- **Problem to solve**
Without the pictures, retype exactly the lines from the top of the entries below through the line that contains "-60,20 +60,21 @@".

Front-end code change data:
^^^^

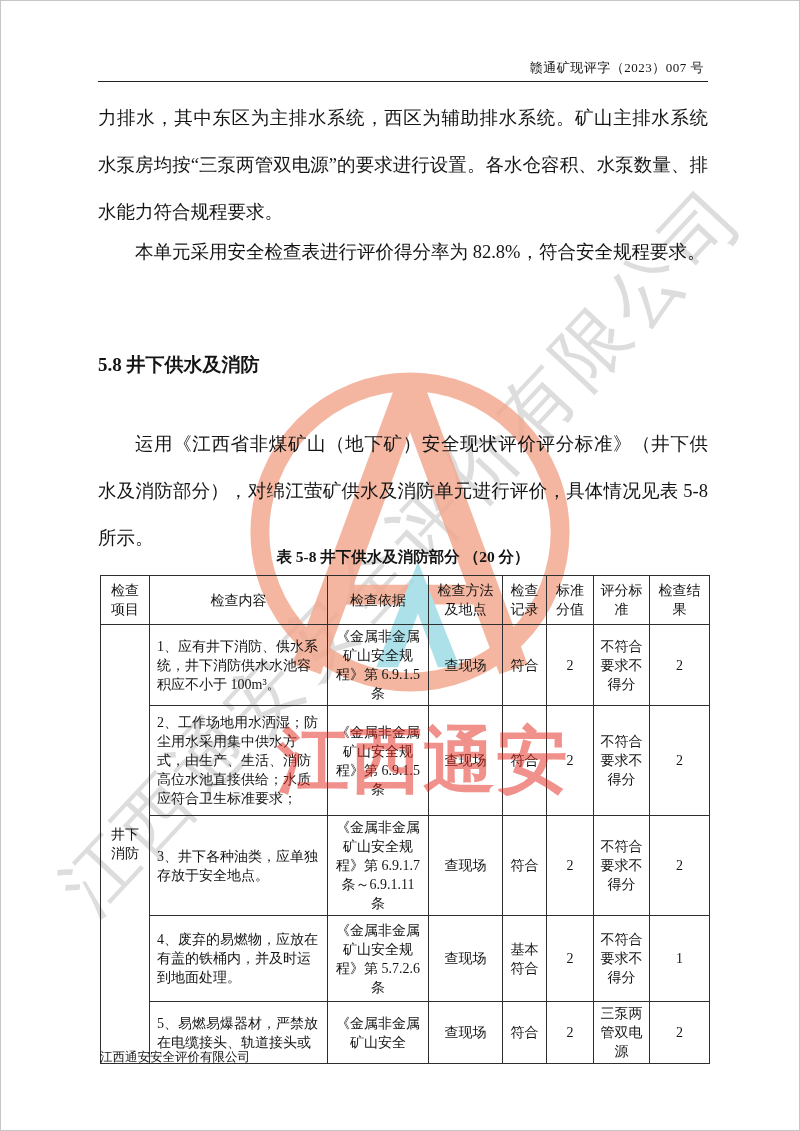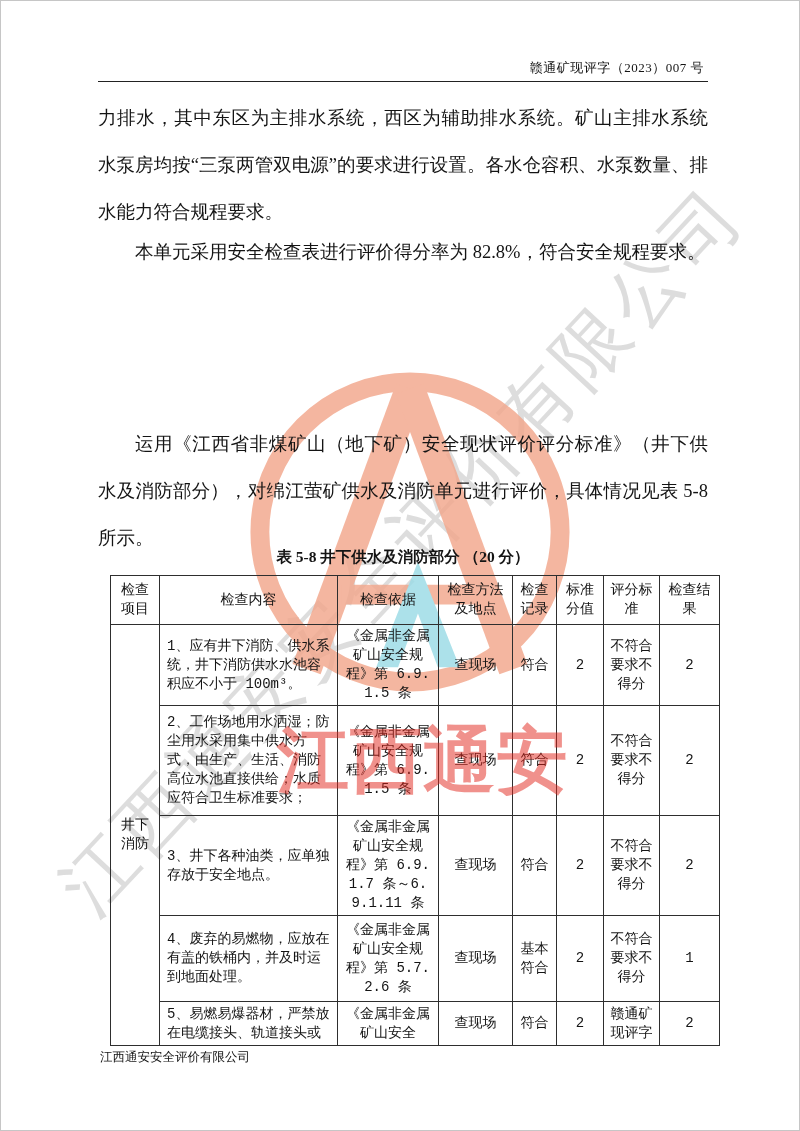--- a/index.html
+++ b/index.html
@@ -14,22 +14,22 @@
 
   
   .para{position:absolute;left:97px;width:610px;font-size:18.5px;line-height:47px;
         text-align:justify;z-index:2;}
   .indent{text-indent:2em;}
   .heading{position:absolute;left:97px;width:610px;font-size:19px;font-weight:bold;z-index:2;}
   .caption{position:absolute;left:97px;width:610px;text-align:center;font-size:15.5px;
            font-weight:bold;z-index:2;}
 
   
-  table.checklist{position:absolute;left:109px;top:574px;width:609px;z-index:2;
-        border-collapse:collapse;table-layout:fixed;font-size:14px;background:transparent;font-family:Liberation Mono, monospace;}
+  table.checklist{position:absolute;left:99px;top:574px;width:609px;z-index:2;
+        border-collapse:collapse;table-layout:fixed;font-size:14px;background:transparent;}
   .checklist th,.checklist td{border:1px solid #2e2e2e;padding:2px 5px;line-height:19px;
         text-align:center;vertical-align:middle;font-weight:normal;word-break:break-all;}
   .checklist th{height:44px;}
   .cell-content{text-align:left !important;padding:2px 7px !important;}
   tr.r1{height:78px;} tr.r2{height:110px;} tr.r3{height:90px;}
   tr.r4{height:86px;margin-top:12px;} tr.r5{height:44px;}
 
   
   .ftr-company{position:absolute;left:99px;top:1048px;font-size:12.5px;z-index:2;}
   .ftr-page{position:absolute;left:97px;top:1048px;width:610px;text-align:center;
@@ -60,20 +60,21 @@
       <path d="M178 200 L136 306 L158 306 L178 252 L198 306 L220 306 Z" fill="#9bdbe6"></path>
     </svg>
   </div>
 
   <div class="hdr-right">赣通矿现评字（2023）007 号</div>
   <div class="hdr-rule"></div>
 
   <div class="para" style="top:94px;">力排水，其中东区为主排水系统，西区为辅助排水系统。矿山主排水系统水泵房均按“三泵两管双电源”的要求进行设置。各水仓容积、水泵数量、排水能力符合规程要求。</div>
   <div class="para indent" style="top:228px;">本单元采用安全检查表进行评价得分率为 82.8%，符合安全规程要求。</div>
 
+  <div class="heading" style="top:351px;">5.8 井下供水及消防</div>
 
   <div class="para indent" style="top:420px;">运用《江西省非煤矿山（地下矿）安全现状评价评分标准》（井下供水及消防部分），对绵江萤矿供水及消防单元进行评价，具体情况见表 5-8 所示。</div>
 
   <div class="caption" style="top:546px;">表 5-8 井下供水及消防部分 （20 分）</div>
 
   <table class="checklist">
     <colgroup>
       <col style="width:49px">
         <col style="width:178px">
         <col style="width:101px">
@@ -130,21 +131,21 @@
       <td>2</td>
       <td>不符合要求不得分</td>
       <td>1</td>
     </tr>
     <tr class="r5">
       <td class="cell-content">5、易燃易爆器材，严禁放在电缆接头、轨道接头或</td>
       <td>《金属非金属矿山安全</td>
       <td>查现场</td>
       <td>符合</td>
       <td>2</td>
-      <td>赣通矿现评字</td>
+      <td>三泵两管双电源</td>
       <td>2</td>
     </tr>
   </tbody>
     </table>
 
   <div class="stamp">江西通安</div>
 
   <div class="ftr-company">江西通安安全评价有限公司</div>
 
 </div>

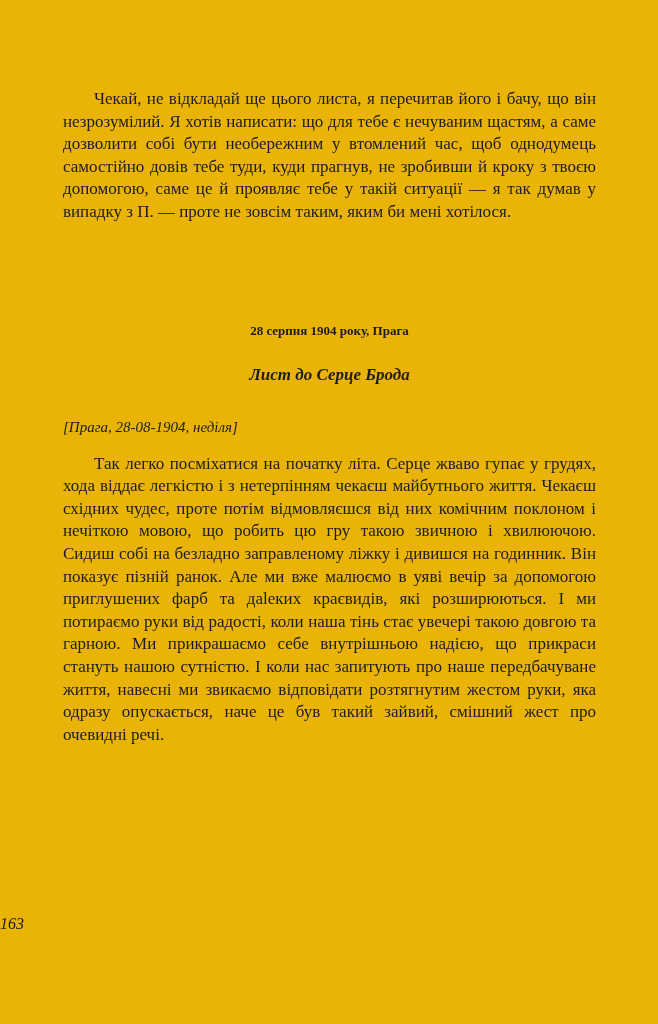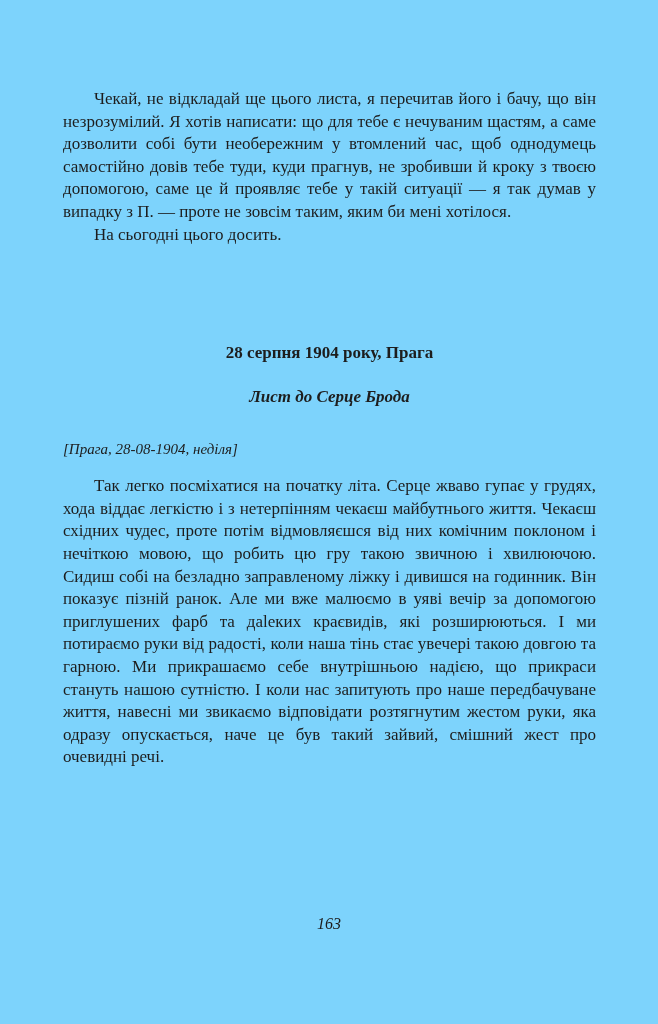--- a/index.html
+++ b/index.html
@@ -4,21 +4,21 @@
 <style>
   html, body {
     margin: 0;
     padding: 0;
     background: #ffffff;
   }
   .book-page {
     position: relative;
     width: 658px;
     height: 1024px;
-    background: #7dd3fc;
+    background: #eab308;
     color: #1d1d1d;
     font-family: "Liberation Serif", "DejaVu Serif", serif;
     box-sizing: border-box;
     overflow: hidden;
   }
   .text-block {
     padding: 88px 62px 0 63px;
   }
   .para {
     margin: 0;
@@ -26,21 +26,21 @@
     line-height: 22.6px;
     text-align: justify;
     text-justify: inter-word;
   }
   .indent {
     text-indent: 31px;
   }
   .heading {
     margin: 96px 0 0 0;
     text-align: center;
-    font-size: 17px;
+    font-size: 13px;
     font-weight: bold;
     line-height: 22px;
   }
   .subheading {
     margin: 22px 0 0 0;
     text-align: center;
     font-size: 17px;
     font-weight: bold;
     font-style: italic;
     line-height: 22px;
@@ -53,32 +53,31 @@
     text-align: left;
   }
   .body-para {
     margin-top: 16px;
   }
   .page-number {
     position: absolute;
     bottom: 91px;
     left: 0;
     right: 0;
-    text-align: center;
+    text-align: left;
     font-style: italic;
     font-size: 16px;
     color: #1d1d1d;
   }
 </style>
 </head>
 <body>
 
 <div class="book-page">
   <div class="text-block">
     <p class="para indent">Чекай, не відкладай ще цього листа, я перечитав його і бачу, що він незрозумілий. Я хотів написати: що для тебе є нечуваним щастям, а саме дозволити собі бути необережним у втомлений час, щоб однодумець самостійно довів тебе туди, куди прагнув, не зробивши й кроку з твоєю допомогою, саме це й проявляє тебе у такій ситуації — я так думав у випадку з П. — проте не зовсім таким, яким би мені хотілося.</p>
-    <p class="para indent">На сьогодні цього досить.</p>
     <h2 class="heading">28 серпня 1904 року, Прага</h2>
     <h3 class="subheading">Лист до Серце Брода</h3>
     <p class="dateline">[Прага, 28-08-1904, неділя]</p>
     <p class="para indent body-para">Так легко посміхатися на початку літа. Серце жваво гупає у грудях, хода віддає легкістю і з нетерпінням чекаєш майбутнього життя. Чекаєш східних чудес, проте потім відмовляєшся від них комічним поклоном і нечіткою мовою, що робить цю гру такою звичною і хвилюючою. Сидиш собі на безладно заправленому ліжку і дивишся на годинник. Він показує пізній ранок. Але ми вже малюємо в уяві вечір за допомогою приглушених фарб та даleких краєвидів, які розширюються. І ми потираємо руки від радості, коли наша тінь стає увечері такою довгою та гарною. Ми прикрашаємо себе внутрішньою надією, що прикраси стануть нашою сутністю. І коли нас запитують про наше передбачуване життя, навесні ми звикаємо відповідати розтягнутим жестом руки, яка одразу опускається, наче це був такий зайвий, смішний жест про очевидні речі.</p>
   </div>
   <div class="page-number">163</div>
 </div>
 
 </body></html>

^^^^

- **Result of the task**
--- a/index.html
+++ b/index.html
@@ -14,22 +14,22 @@
 
   
   .para{position:absolute;left:97px;width:610px;font-size:18.5px;line-height:47px;
         text-align:justify;z-index:2;}
   .indent{text-indent:2em;}
   .heading{position:absolute;left:97px;width:610px;font-size:19px;font-weight:bold;z-index:2;}
   .caption{position:absolute;left:97px;width:610px;text-align:center;font-size:15.5px;
            font-weight:bold;z-index:2;}
 
   
-  table.checklist{position:absolute;left:109px;top:574px;width:609px;z-index:2;
-        border-collapse:collapse;table-layout:fixed;font-size:14px;background:transparent;font-family:Liberation Mono, monospace;}
+  table.checklist{position:absolute;left:99px;top:574px;width:609px;z-index:2;
+        border-collapse:collapse;table-layout:fixed;font-size:14px;background:transparent;}
   .checklist th,.checklist td{border:1px solid #2e2e2e;padding:2px 5px;line-height:19px;
         text-align:center;vertical-align:middle;font-weight:normal;word-break:break-all;}
   .checklist th{height:44px;}
   .cell-content{text-align:left !important;padding:2px 7px !important;}
   tr.r1{height:78px;} tr.r2{height:110px;} tr.r3{height:90px;}
   tr.r4{height:86px;margin-top:12px;} tr.r5{height:44px;}
 
   
   .ftr-company{position:absolute;left:99px;top:1048px;font-size:12.5px;z-index:2;}
   .ftr-page{position:absolute;left:97px;top:1048px;width:610px;text-align:center;
@@ -60,20 +60,21 @@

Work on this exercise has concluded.